Die von Lebewesen erzeugte Infrarotstrahlung ist nicht homogen, was unter Verwendung einer Infrarotkamera deutlich sichtbar wird. Menschen strahlen aufgrund ihrer Körpertemperatur von 37°C stark im Infrarotbereich, mit einer Wellenlänge von ungefähr 10 µm. Dabei strahlen verschiedene Körperteile unterschiedlich stark, der Mund beispielsweise ist deutlich wärmer als die Finger. Somit ist die vom Mund ausgehende Infrarotstrahlung entsprechend stärker als die von den Fingern ausgehende Strahlung.
Passiv-Infrarot-Sensoren (PIR-Sensoren) arbeiten ebenfalls im Wellenlängenbereich von 10 µm und ermöglichen eine Nutzung der Infrarotstrahlung zur Bewegungserfassung, da sie optimal auf die Wärmestrahlung eines Menschen oder Tieres ansprechen. Passiv-Infrarot bedeutet, dass die Sensoren keine Strahlung aussenden, sondern ausschließlich empfangen. Der Melder wertet dann die Signale der Sensoren aus und schaltet entsprechend das Licht ein.

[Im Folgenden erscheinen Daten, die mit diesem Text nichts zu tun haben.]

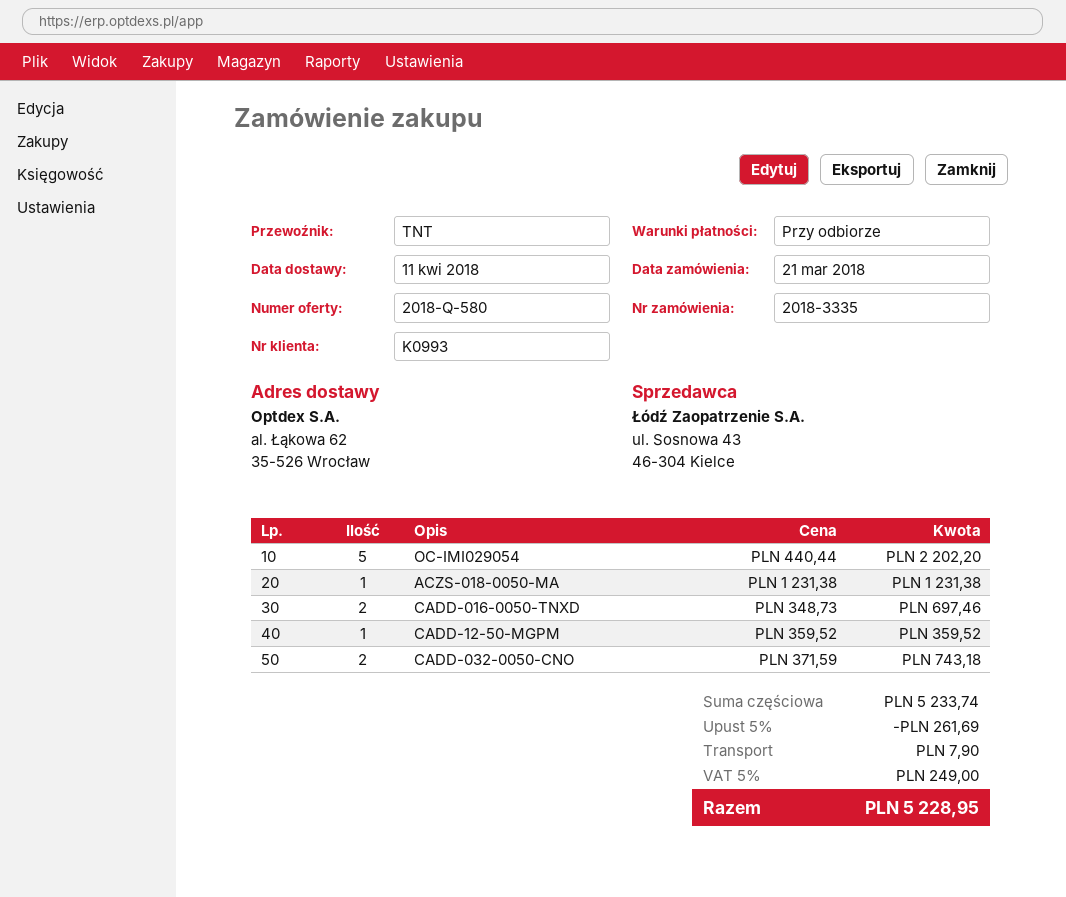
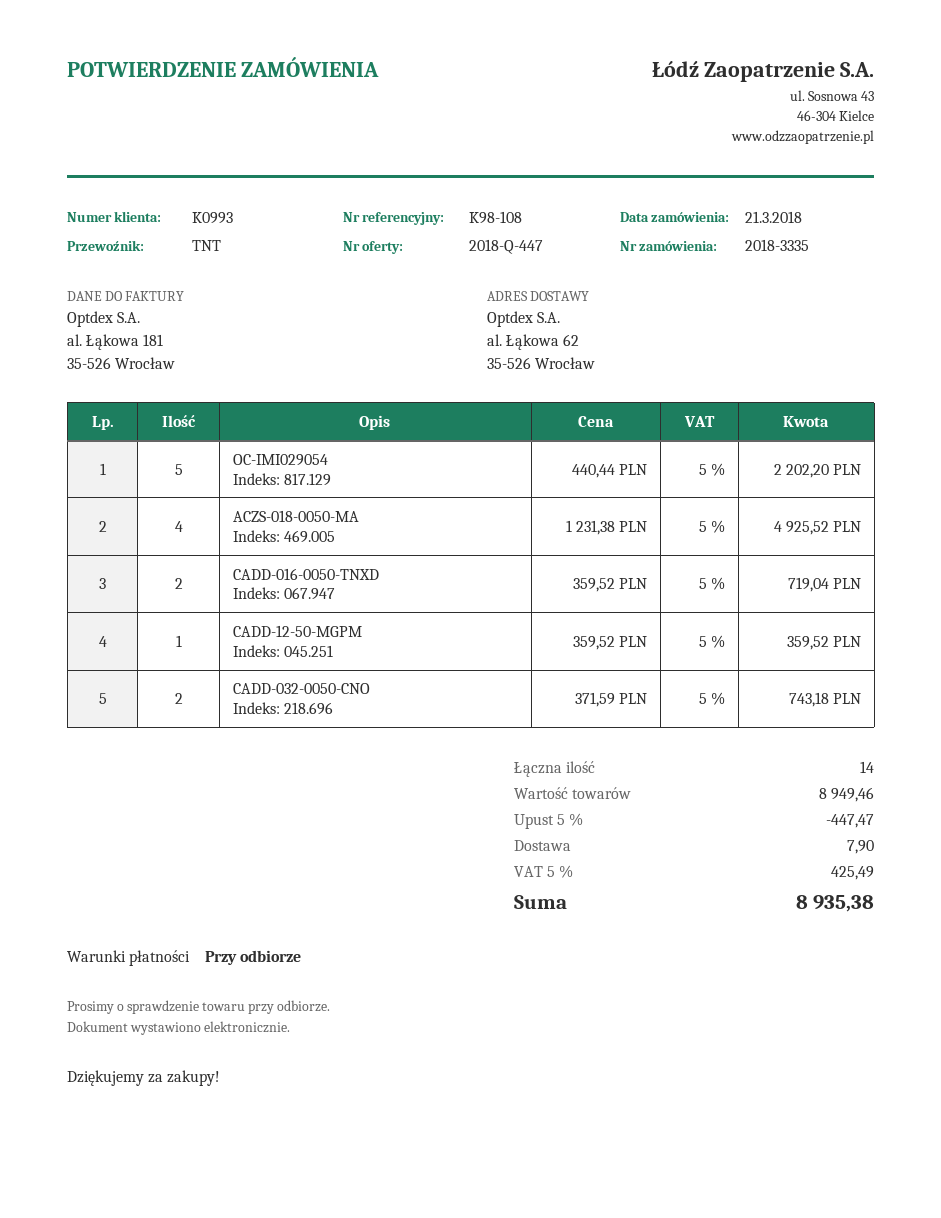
quote number: 2018-Q-580 -> 2018-Q-447
ACZS-018-0050-MA: 1 x 1231.38 = 1231.38 -> 4 x 1231.38 = 4925.52
CADD-016-0050-TNXD: 2 x 348.73 = 697.46 -> 2 x 359.52 = 719.04
subtotal: 5233.74 -> 8949.46
discount: 5% = 261.69 -> 5% = 447.47
tax: 5% = 249.00 -> 5% = 425.49
total: 5228.95 -> 8935.38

Empfindlichkeit der Sensoren variabel einstellbar
Um eine Bewegung zu erkennen, müssen die IR-Strahlen also an den Sensoren ankommen. Da die Strahlung über die Distanz schwächer wird, kann der Sensor eine Bewegung in 2 m Nähe besser erkennen als in 20 m Entfernung. Allerdings können auch Bewegungen in 20 m Entfernung registriert werden. Dies hängt davon ab, wie viel Wärme abgestrahlt wird. Eine Maus strahlt eine geringere Menge Wärme ab als ein Mensch, eine sich in Betrieb befindliche Lokomotive, beispielsweise auf einem Firmengelände, deutlich mehr als ein Mensch.
Bei guten Detektoren kann die Sensibilität oder Empfindlichkeit der Sensoren variabel eingestellt werden. Mit dieser Einstellung wird festgelegt, ab welcher Wärmemenge der Sensor ansprechen soll. Kleinere Wärmemengen, wie z.B. die einer Katze, werden ausgeblendet. Aber bereits durch die Strahlung eines größeren Hundes kann vom Melder das Licht eingeschaltet werden. Wird die Empfindlichkeit jedoch noch weiter reduziert, besteht die Gefahr, dass Bewegungen kleiner Kinder nicht mehr erkannt werden.